§ Excerpted data:
━━━━

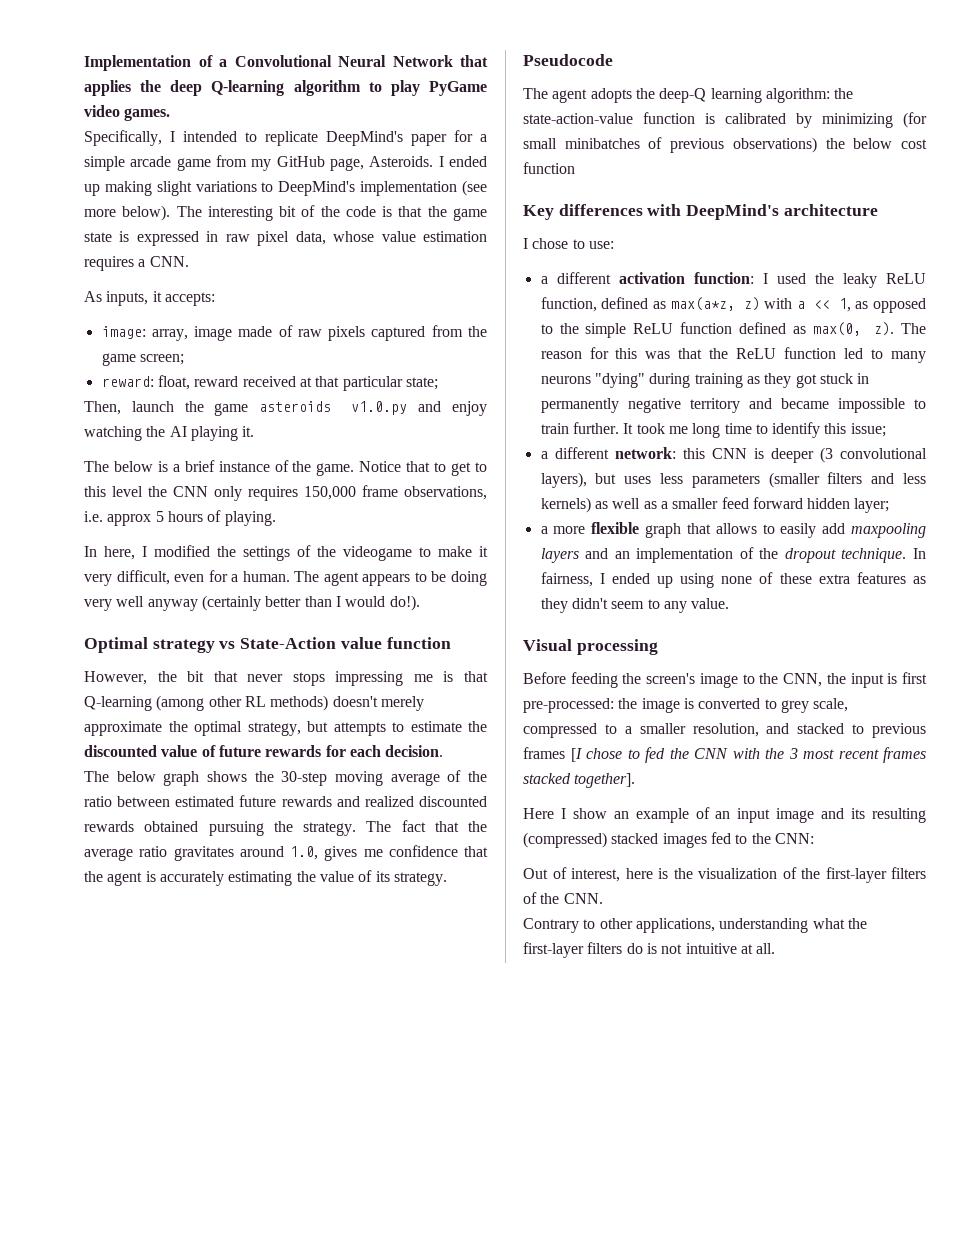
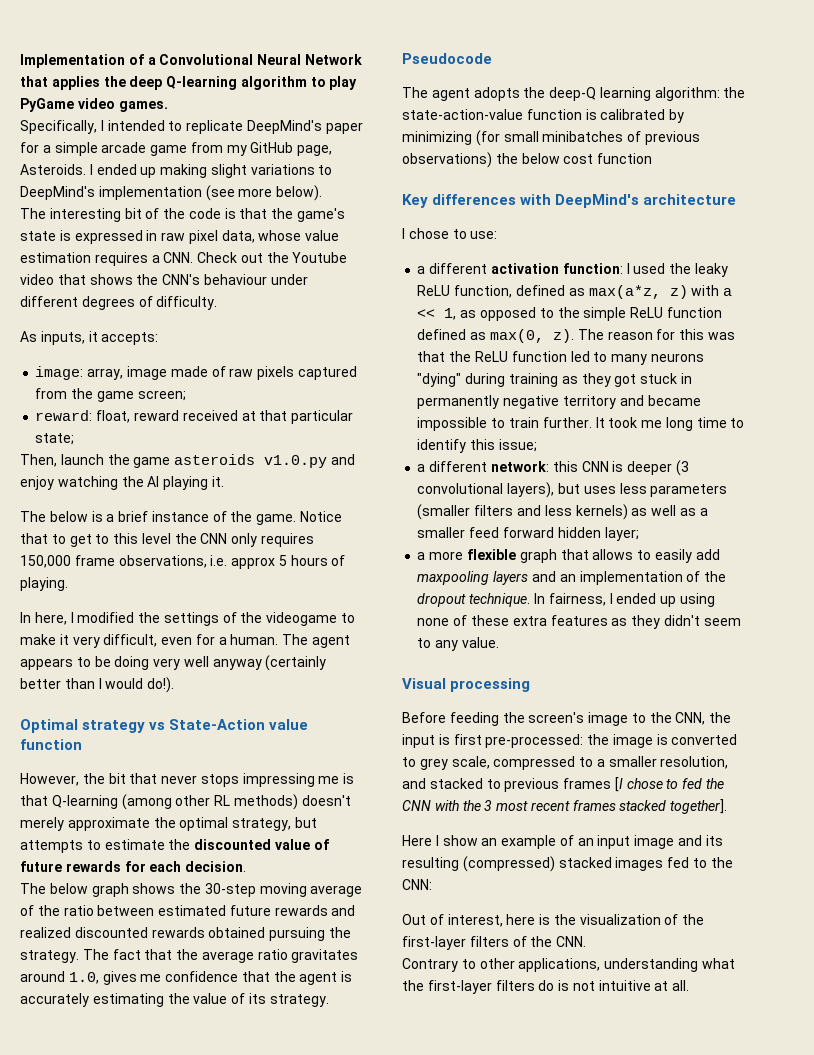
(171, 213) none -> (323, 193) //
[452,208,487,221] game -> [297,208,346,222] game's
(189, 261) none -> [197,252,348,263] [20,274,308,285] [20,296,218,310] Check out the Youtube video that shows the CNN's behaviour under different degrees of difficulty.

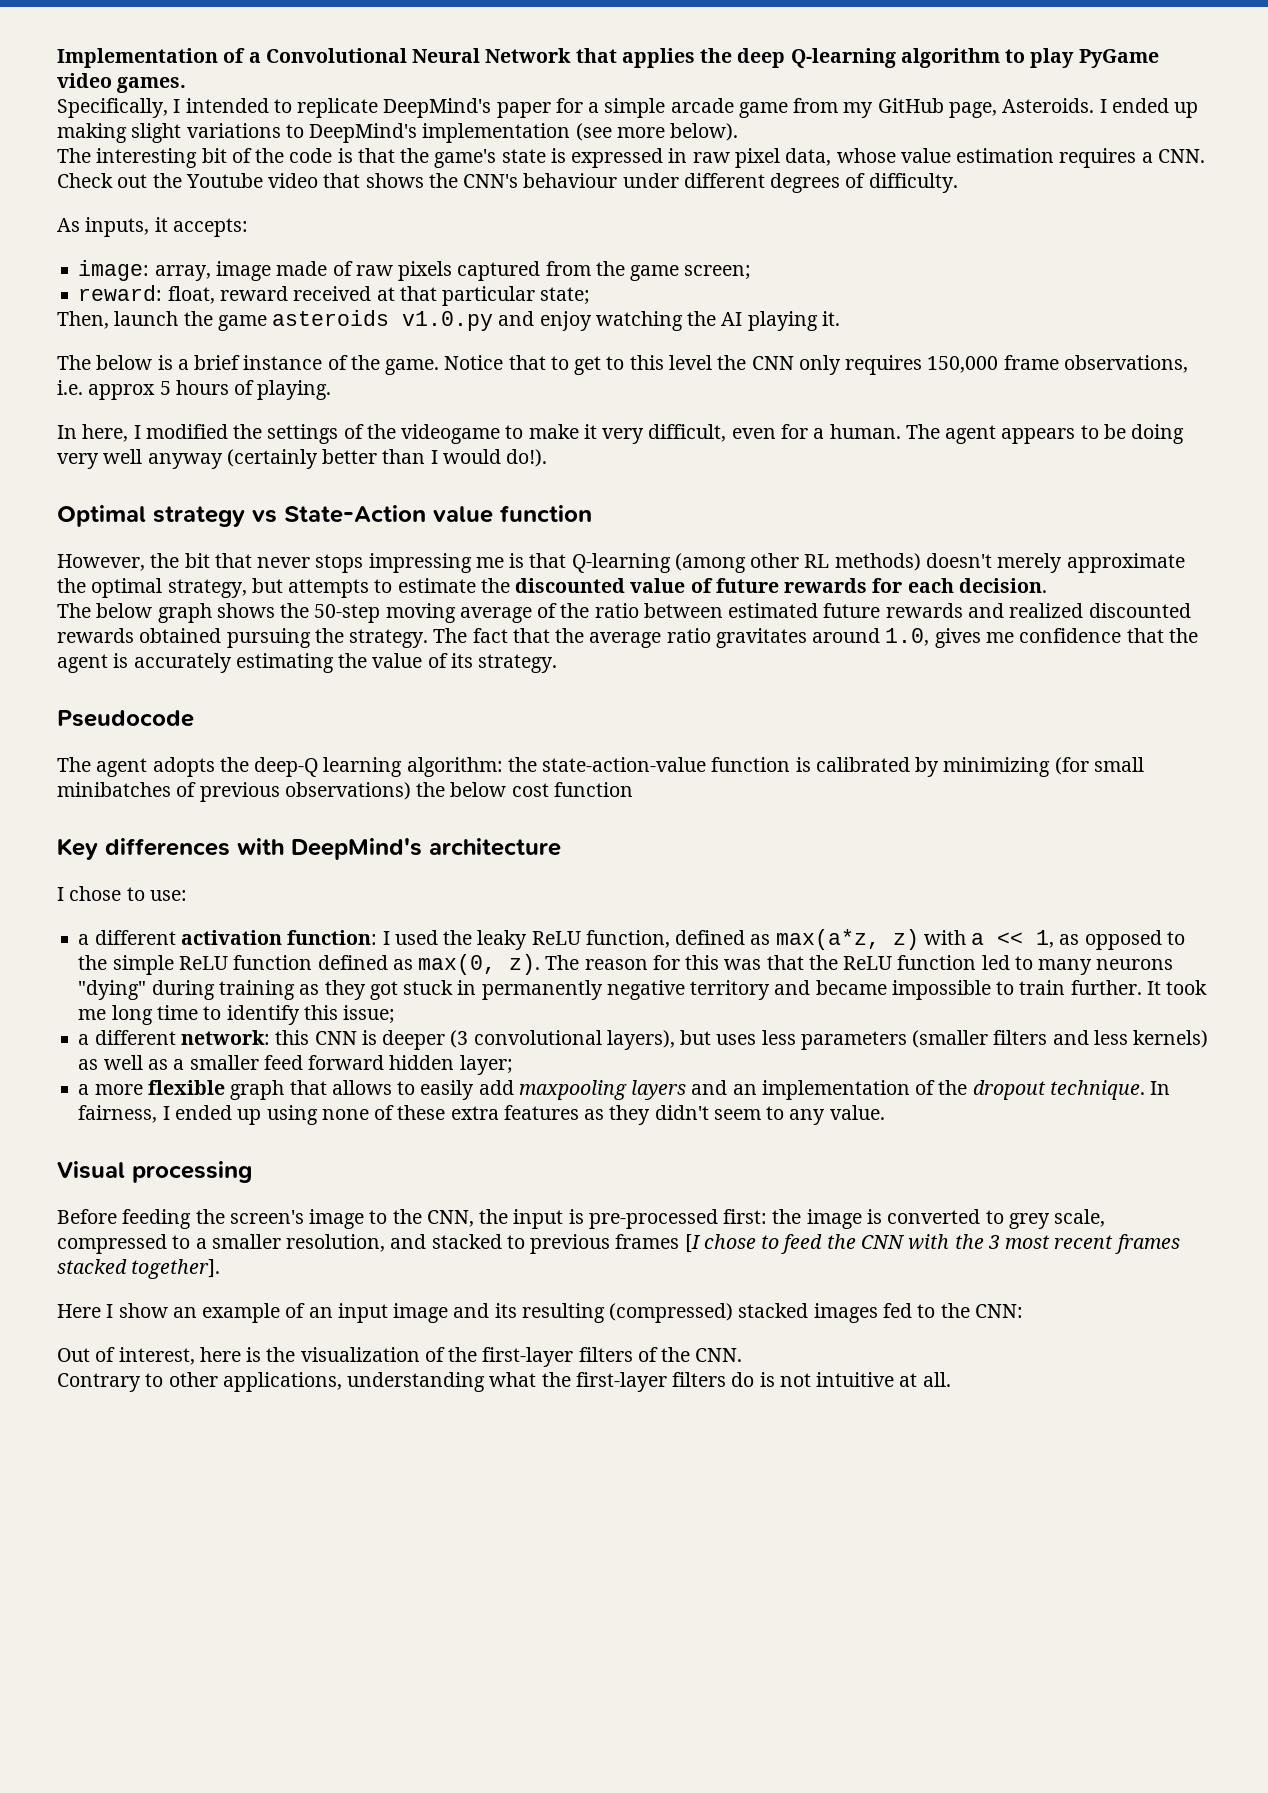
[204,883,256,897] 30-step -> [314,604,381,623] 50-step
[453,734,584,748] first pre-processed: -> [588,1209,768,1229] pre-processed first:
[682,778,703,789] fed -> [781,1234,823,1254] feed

━━━━

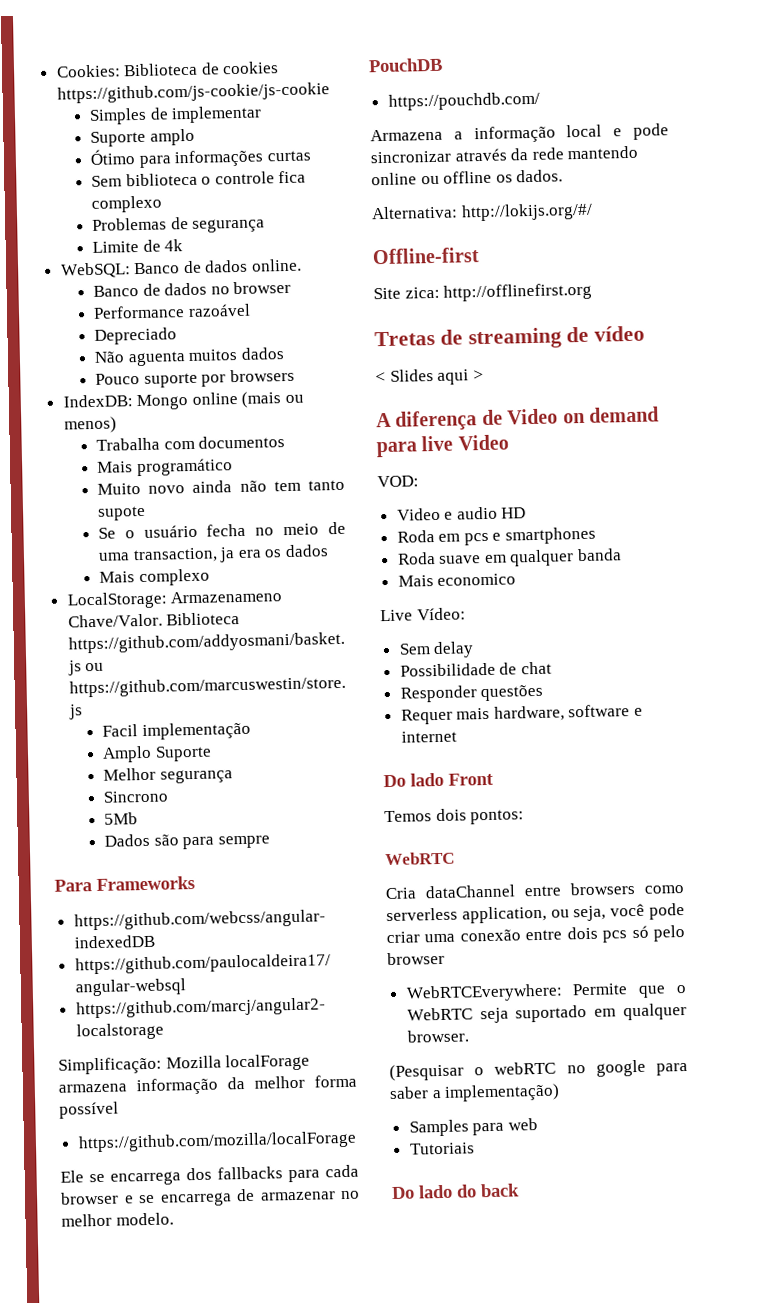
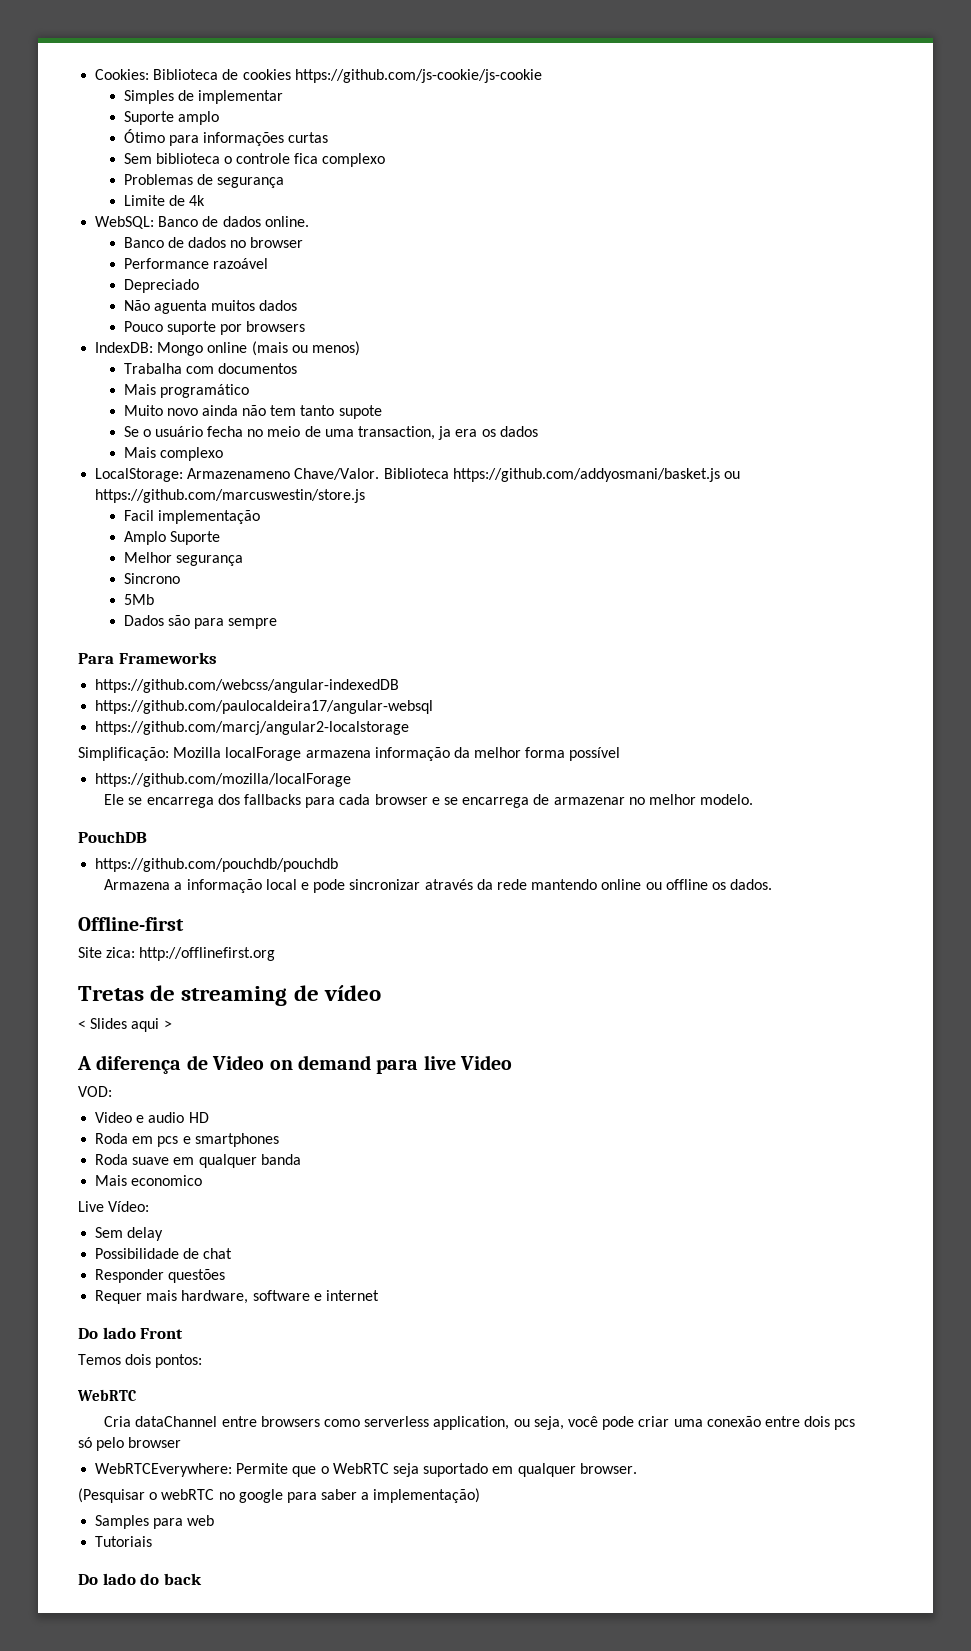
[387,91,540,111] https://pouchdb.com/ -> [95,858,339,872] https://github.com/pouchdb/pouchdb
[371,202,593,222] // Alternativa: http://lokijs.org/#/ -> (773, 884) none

━━━━

§ Instructions to follow:
Using the material above, reproduce only the lines that run from the line with "(189, 261) none" up to and including the line with "[682,778,703,789] fed ->", exactly, with the pictures dropped.

§ Response to the task:
(189, 261) none -> [197,252,348,263] [20,274,308,285] [20,296,218,310] Check out the Youtube video that shows the CNN's behaviour under different degrees of difficulty.

[204,883,256,897] 30-step -> [314,604,381,623] 50-step
[453,734,584,748] first pre-processed: -> [588,1209,768,1229] pre-processed first:
[682,778,703,789] fed -> [781,1234,823,1254] feed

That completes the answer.